As least squares is an estimation tool, how do we do inference? We can consider developing a probabilistic model for linear regression \[ Y_i = \beta_0 + \beta_1 X_i + \epsilon_{i} \]
We also need to interpret the two regression coefficients, the intercept and the slope.

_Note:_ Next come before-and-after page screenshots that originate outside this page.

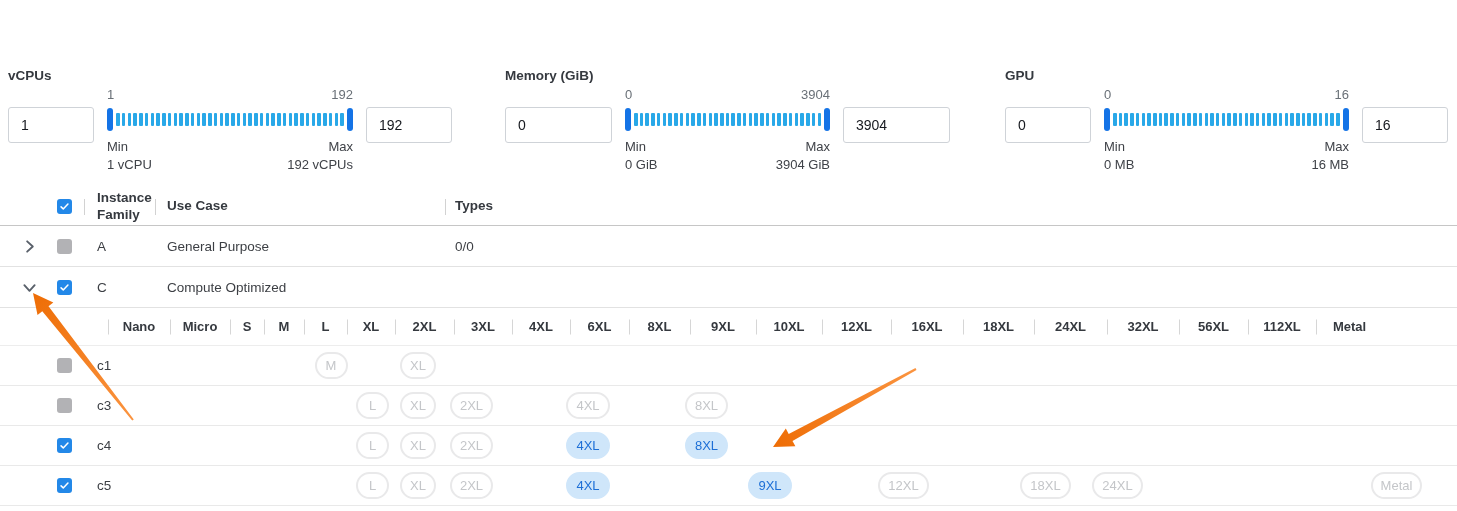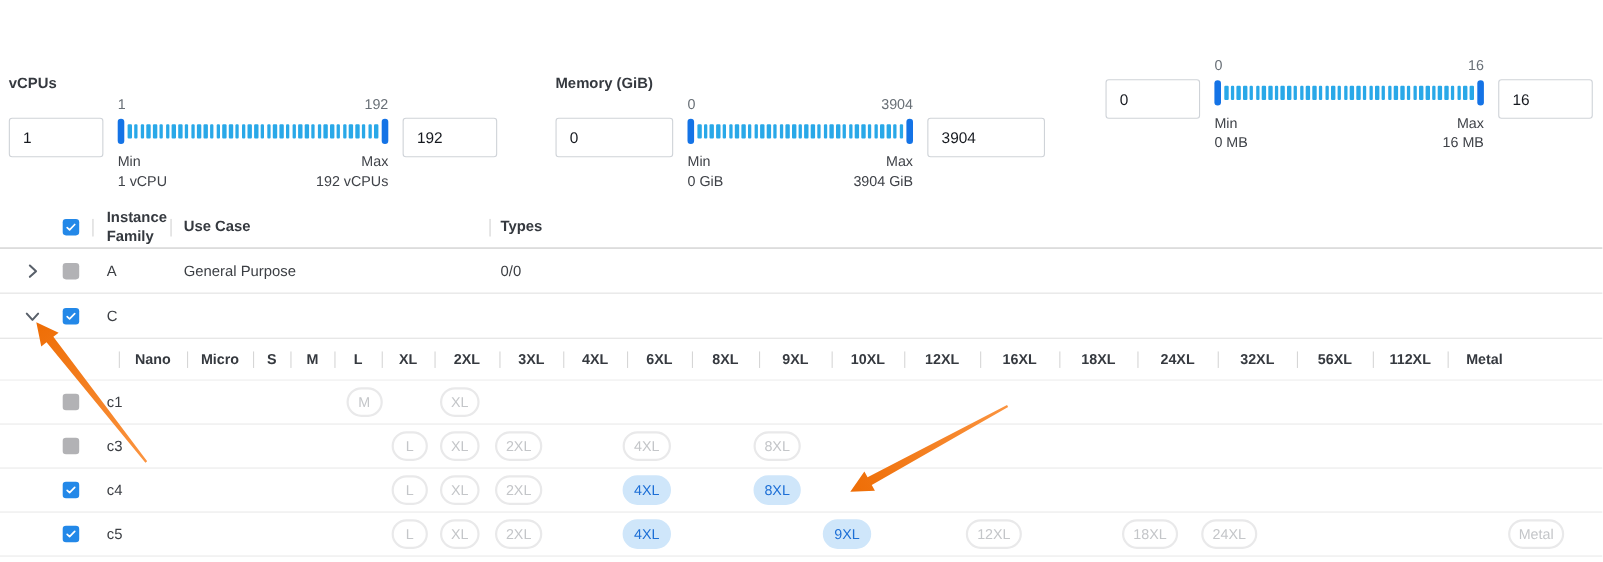--- a/index.html
+++ b/index.html
@@ -202,6 +202,7 @@
     </div>
   </div>
       <div class="filter-section" style="left:1005px;width:443px">
+    <h3 class="filter-title">GPU</h3>
     <div class="slider-row">
       <input class="num-input" style="width: 86px;" value="0">
       <div class="slider-mid">

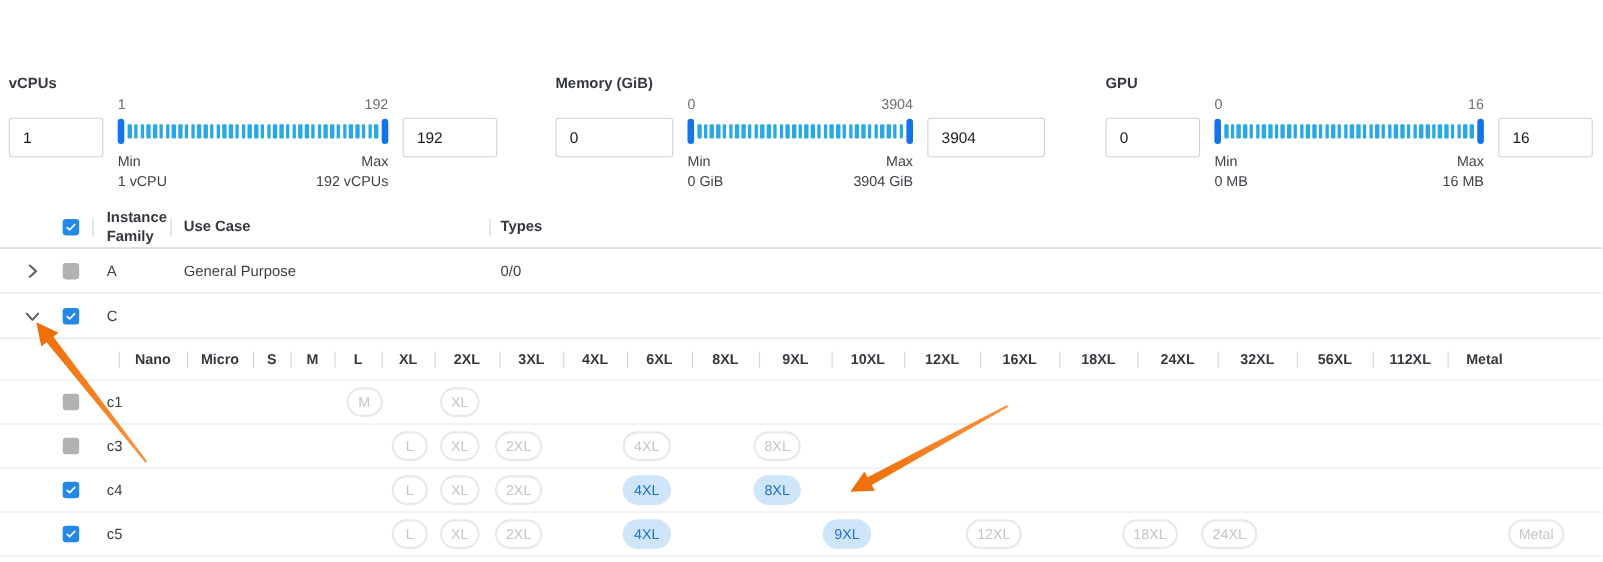--- a/index.html
+++ b/index.html
@@ -321,6 +321,7 @@
             </span>
           </div>
   <div class="col-fam fam-letter">C</div>
+  <div class="col-use cell-text">Compute Optimized</div>
 </div>
         <div class="t-row size-header">
           <div class="size-cell head" style="width:62px">

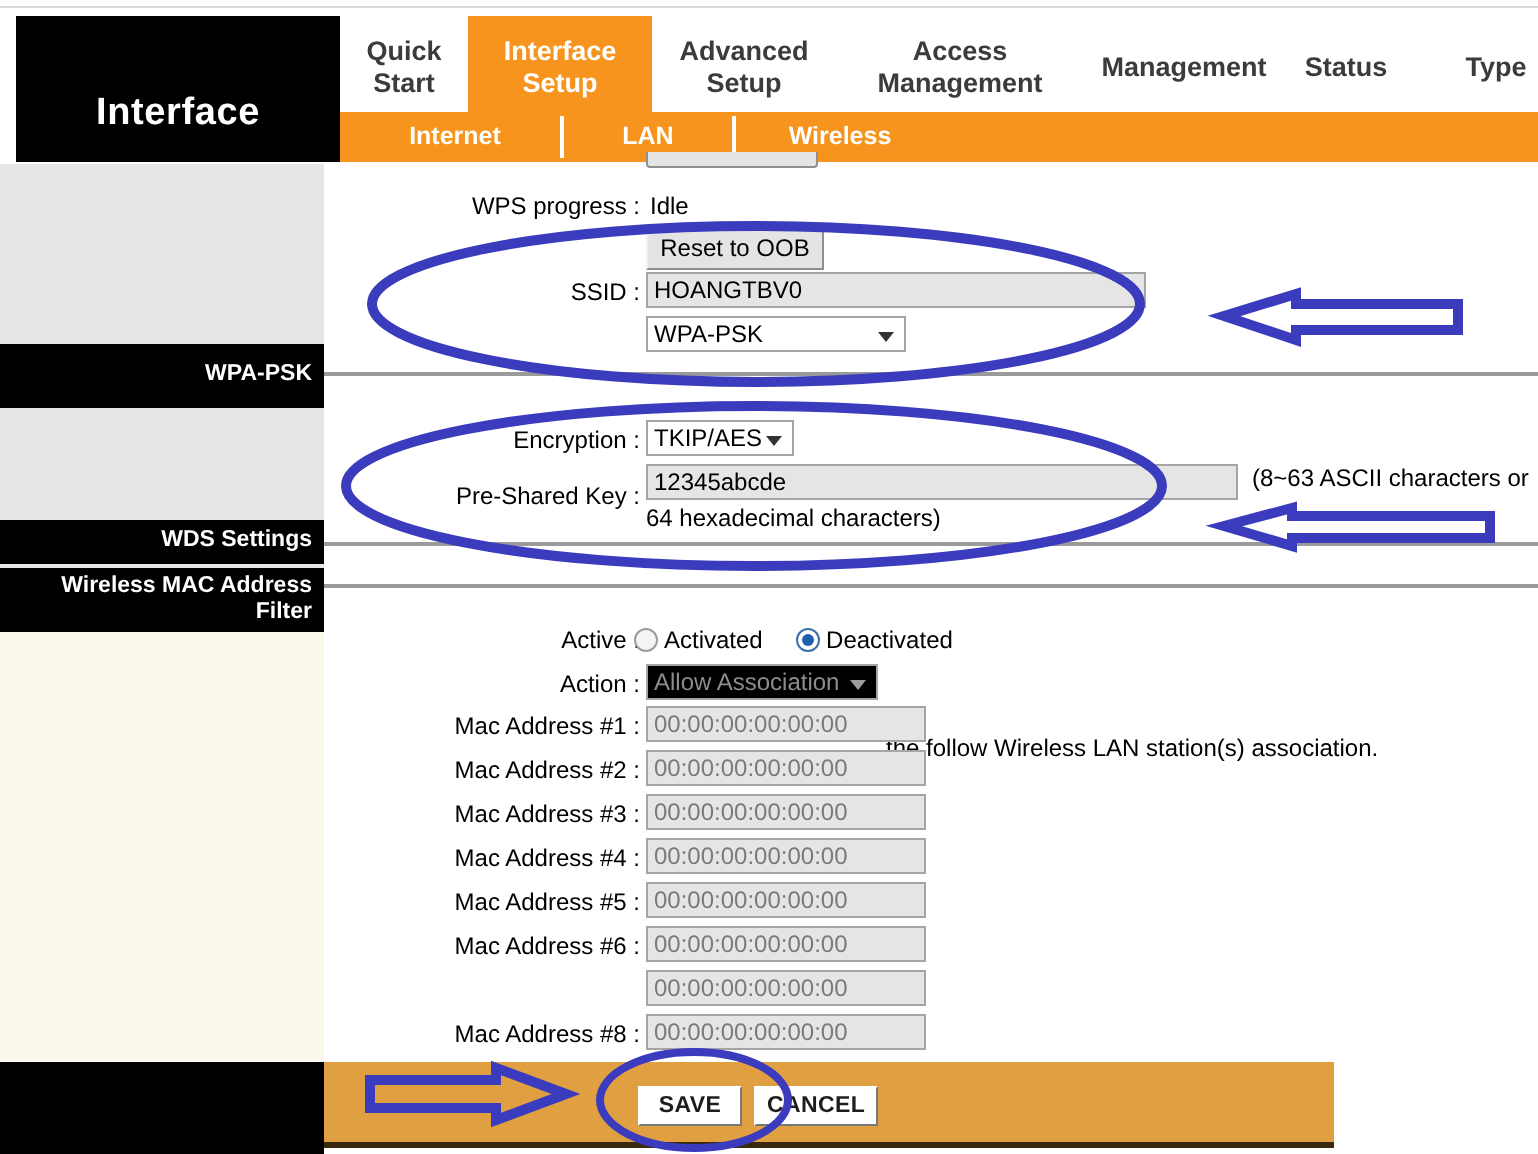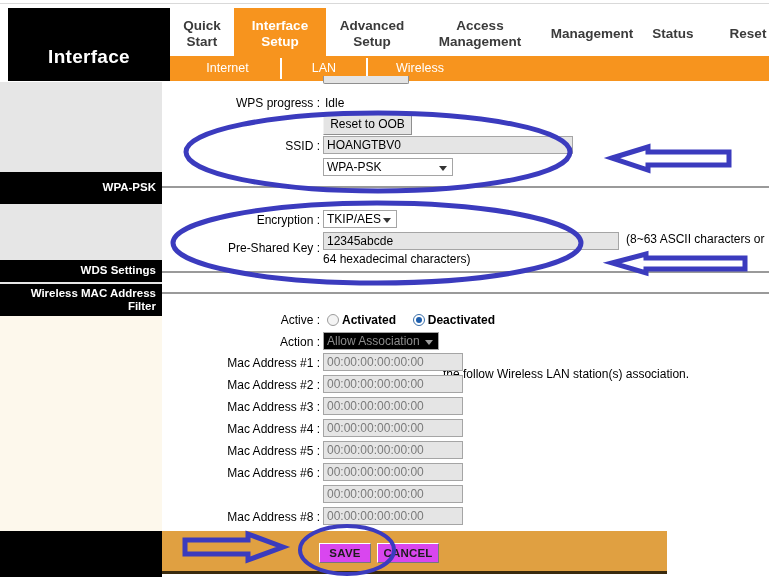--- a/index.html
+++ b/index.html
@@ -335,7 +335,7 @@
       <span>Status</span>
     </div>
     <div class="nav-item" style="left:556px;width:44px;">
-      <span>Reset</span>
+      <span>Type</span>
     </div>
   </div>
 

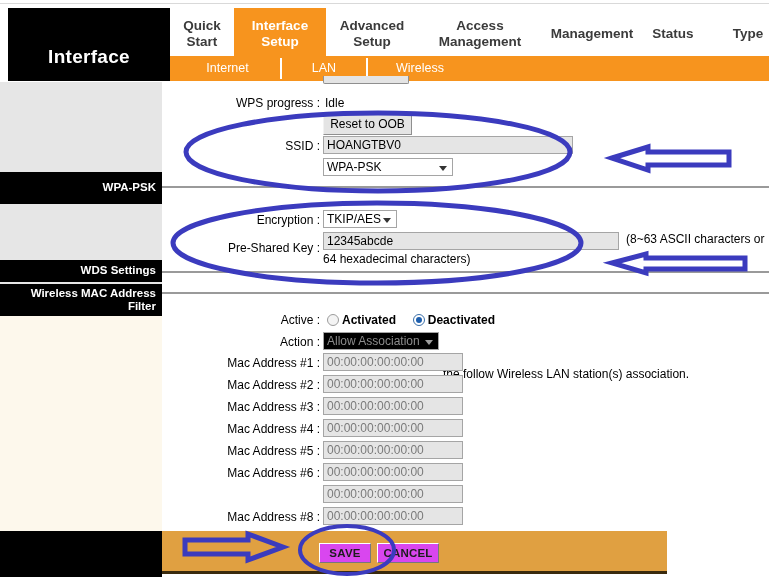--- a/index.html
+++ b/index.html
@@ -95,7 +95,7 @@
     height: 25px;
     line-height: 25px;
     font-size: 12.5px;
-    font-weight: normal;
+    font-weight: bold;
     color: #ffffff;
     text-align: center;
     white-space: nowrap;

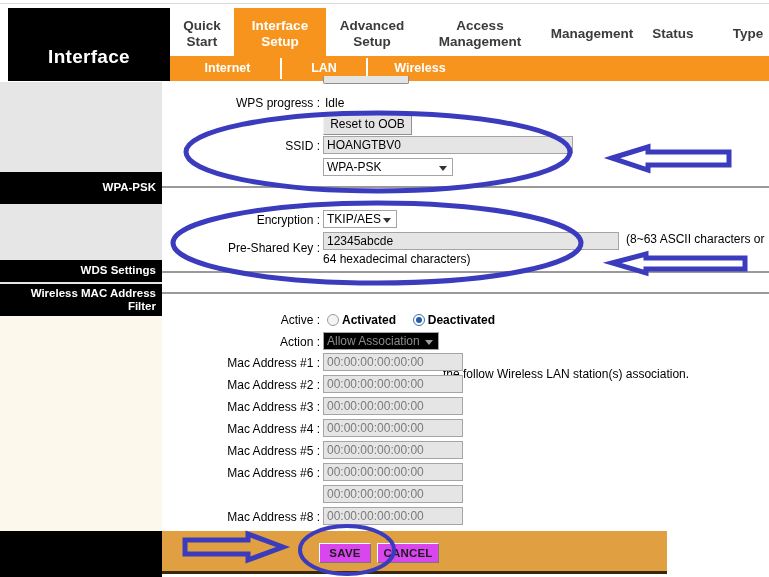--- a/index.html
+++ b/index.html
@@ -396,7 +396,7 @@
     <div class="hr" style="top:210px;"></div>
 
     <div class="row-label" style="left:0px;top:231px;width:158px;">Active :</div>
-    <div class="radio-wrap" style="left:165px;top:231px;font-weight:bold;">
+    <div class="radio-wrap" style="left:155px;top:231px;">
       <span><span class="radio"></span><span>Activated</span></span>
       <span style="display:inline-block;width:10px;"></span>
       <span><span class="radio on"></span><span>Deactivated</span></span>

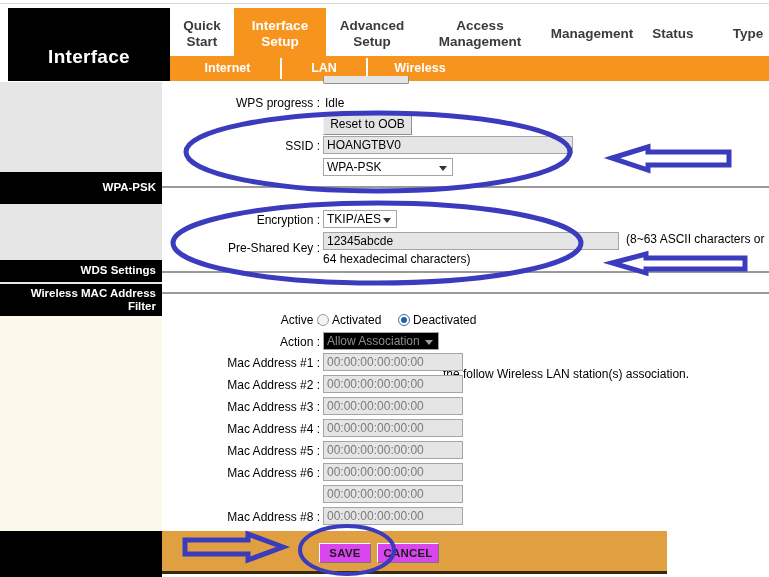--- a/index.html
+++ b/index.html
@@ -223,7 +223,7 @@
     border: 1px solid #787878;
     border-top-color: #ffffff;
     border-left-color: #ffffff;
-    background: #d946ef;
+    background: #ffffff;
     font-family: "Liberation Sans", sans-serif;
     font-size: 11.5px;
     font-weight: bold;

Intercept : \( \beta_0 \) is the expected value of the response when the predictor is 0 \[ E[Y | X = 0] = \beta_0 + \beta_1 \times 0 = \beta_0 \] Note that this isn't always of interest, for example when \( X=0 \) is impossible or far outside of the range of data. In addition, because \[ Y_i = \beta_0 + \beta_1 X_i + \epsilon_i = \beta_0 + a \beta_1 + \beta_1 (X_i - a) + \epsilon_i = \tilde \beta_0 + \beta_1 (X_i - a) + \epsilon_i \] we can see that shifting you \( X \) values by value \( a \) changes the intercept, but not the slope. Often \( a \) is set to \( \bar X \) so that the intercept is interpretted as the expected response at the average \( X \) value.
Slope : \( \beta_1 \) is the expected change in response for a 1 unit change in the predictor \[ E[Y ~|~ X = x+1] - E[Y ~|~ X = x] = \beta_0 + \beta_1 (x + 1) - (\beta_0 + \beta_1 x ) = \beta_1 \] If we onsider the impact of changing the units of \( X \). \[ Y_i = \beta_0 + \beta_1 X_i + \epsilon_i = \beta_0 + \frac{\beta_1}{a} (X_i a) + \epsilon_i = \beta_0 + \tilde \beta_1 (X_i a) + \epsilon_i \] We notice that multiplication of \( X \) by a factor \( a \) results in dividing the coefficient by a factor of \( a \). For example, \( X \) is height in \( m \) and \( Y \) is weight in \( kg \). Then \( \beta_1 \) is \( kg/m \). Converting \( X \) to \( cm \) implies multiplying \( X \) by \( 100 cm/m \). To get \( \beta_1 \) in the right units, we have to divide by \( 100 cm /m \) to get it to have the right units. \[ X m \times \frac{100cm}{m} = (100 X) cm ~~\mbox{and}~~ \beta_1 \frac{kg}{m} \times\frac{1 m}{100cm} = \left(\frac{\beta_1}{100}\right)\frac{kg}{cm} \]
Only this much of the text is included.